---- Data to process

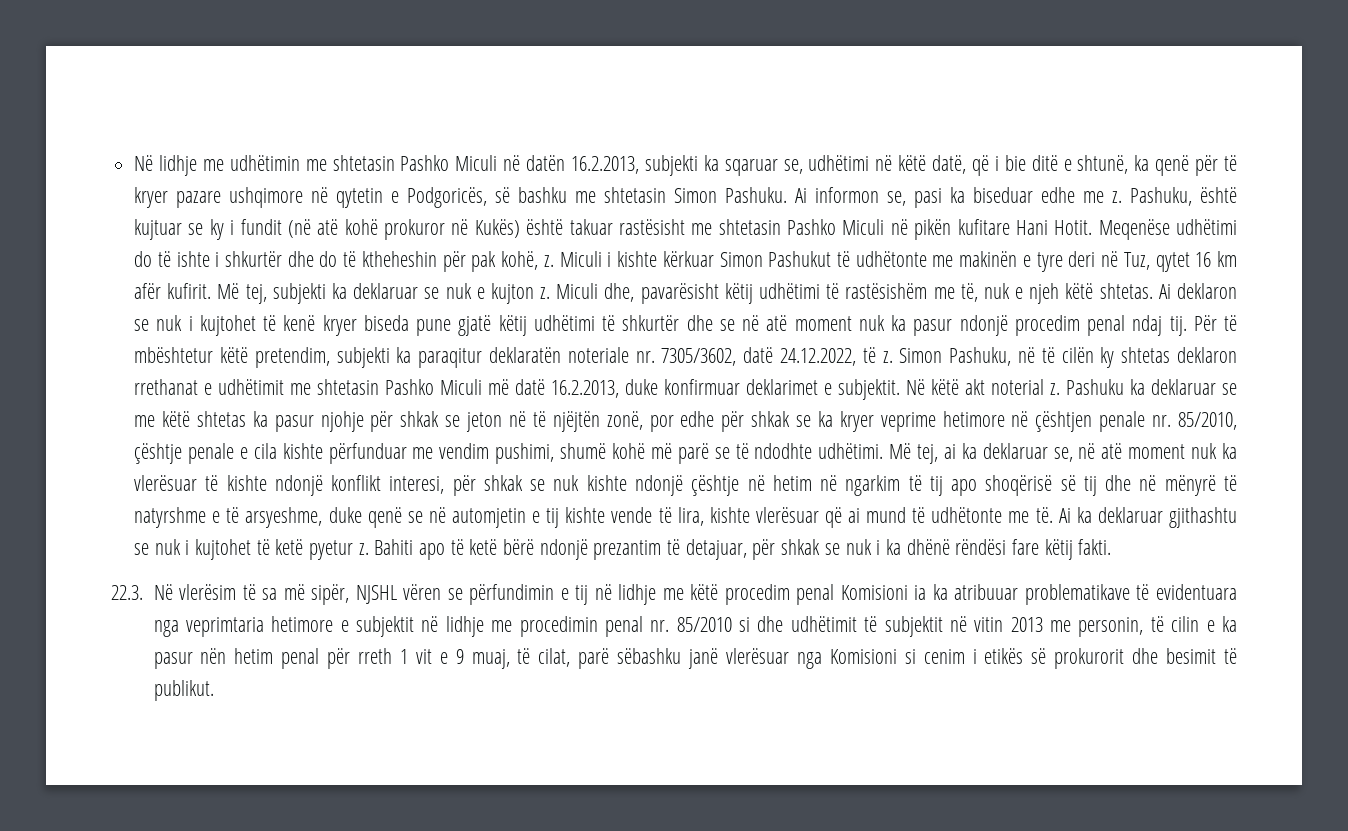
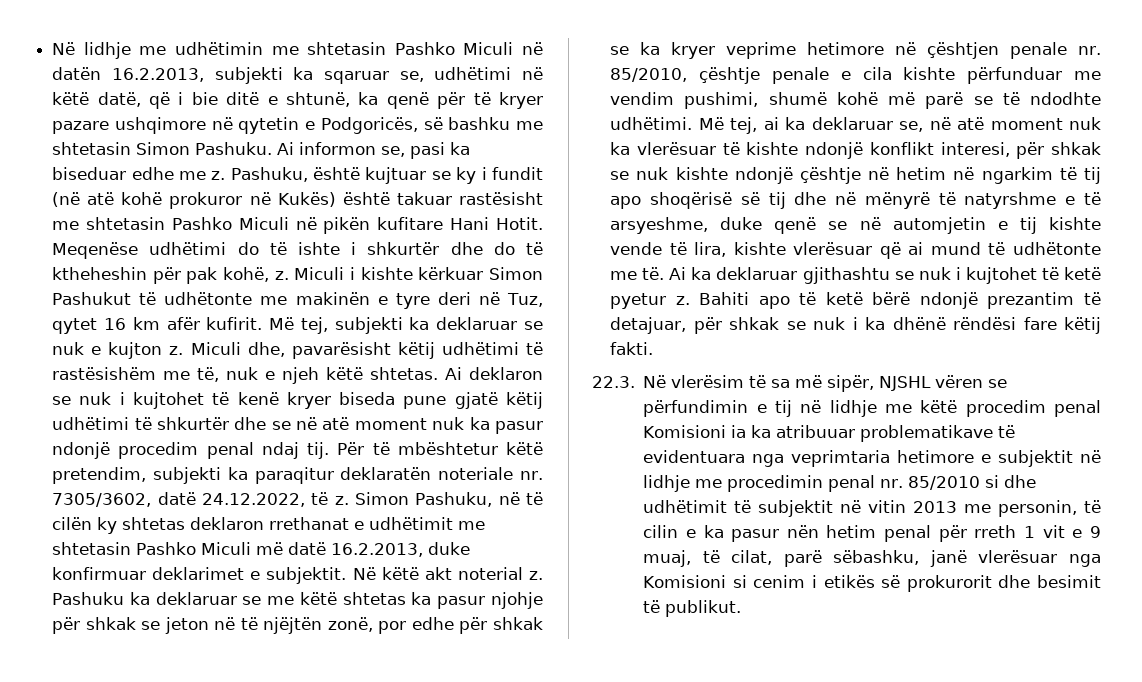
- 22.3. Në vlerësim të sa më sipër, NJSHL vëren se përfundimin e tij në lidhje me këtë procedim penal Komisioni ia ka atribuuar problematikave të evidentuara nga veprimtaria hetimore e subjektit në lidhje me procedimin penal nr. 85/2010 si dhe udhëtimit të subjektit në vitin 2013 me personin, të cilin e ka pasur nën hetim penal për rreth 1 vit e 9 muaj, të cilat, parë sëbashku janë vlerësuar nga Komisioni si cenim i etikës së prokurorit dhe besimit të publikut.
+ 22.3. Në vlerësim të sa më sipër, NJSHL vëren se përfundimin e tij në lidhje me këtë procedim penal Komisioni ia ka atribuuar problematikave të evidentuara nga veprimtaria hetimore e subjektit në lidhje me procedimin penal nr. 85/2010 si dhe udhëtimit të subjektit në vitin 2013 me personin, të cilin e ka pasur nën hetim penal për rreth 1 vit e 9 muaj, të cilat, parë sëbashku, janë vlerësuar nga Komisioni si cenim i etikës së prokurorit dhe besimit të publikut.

--------
---- Data to process

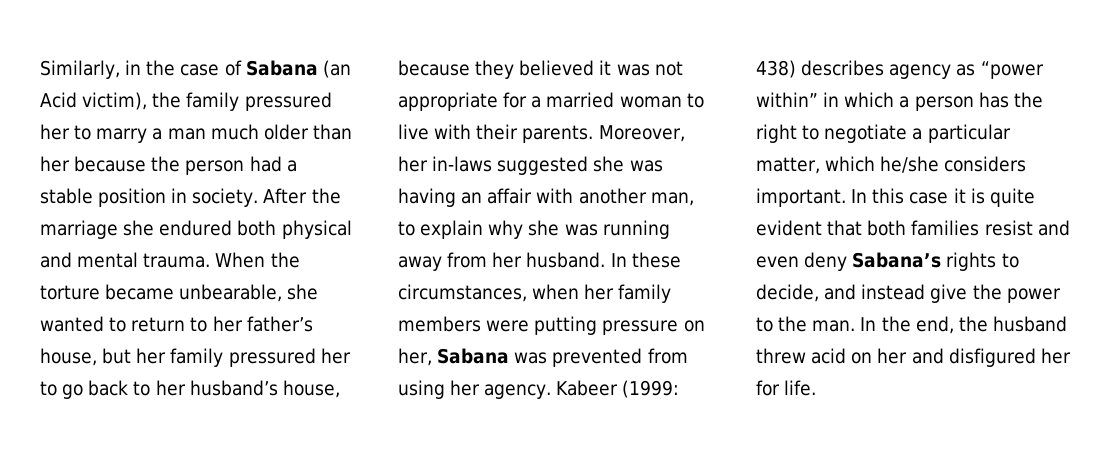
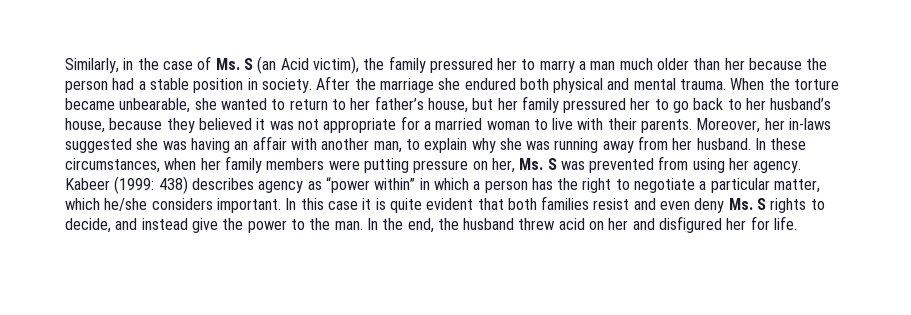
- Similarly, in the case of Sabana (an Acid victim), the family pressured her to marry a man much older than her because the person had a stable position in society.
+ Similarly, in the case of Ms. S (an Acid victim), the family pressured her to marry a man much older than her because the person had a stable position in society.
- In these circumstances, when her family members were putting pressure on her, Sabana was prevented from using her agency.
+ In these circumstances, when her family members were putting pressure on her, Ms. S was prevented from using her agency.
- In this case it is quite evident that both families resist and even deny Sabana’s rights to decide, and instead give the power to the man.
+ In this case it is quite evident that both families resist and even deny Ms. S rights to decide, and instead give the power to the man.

--------

Task to complete: Where the line holding "- 22.3. Në vlerësim" appears in the listing above, start reproducing exactly, and end with the line holding "parë sëbashku, janë".

Worked solution:
- 22.3. Në vlerësim të sa më sipër, NJSHL vëren se përfundimin e tij në lidhje me këtë procedim penal Komisioni ia ka atribuuar problematikave të evidentuara nga veprimtaria hetimore e subjektit në lidhje me procedimin penal nr. 85/2010 si dhe udhëtimit të subjektit në vitin 2013 me personin, të cilin e ka pasur nën hetim penal për rreth 1 vit e 9 muaj, të cilat, parë sëbashku janë vlerësuar nga Komisioni si cenim i etikës së prokurorit dhe besimit të publikut.
+ 22.3. Në vlerësim të sa më sipër, NJSHL vëren se përfundimin e tij në lidhje me këtë procedim penal Komisioni ia ka atribuuar problematikave të evidentuara nga veprimtaria hetimore e subjektit në lidhje me procedimin penal nr. 85/2010 si dhe udhëtimit të subjektit në vitin 2013 me personin, të cilin e ka pasur nën hetim penal për rreth 1 vit e 9 muaj, të cilat, parë sëbashku, janë vlerësuar nga Komisioni si cenim i etikës së prokurorit dhe besimit të publikut.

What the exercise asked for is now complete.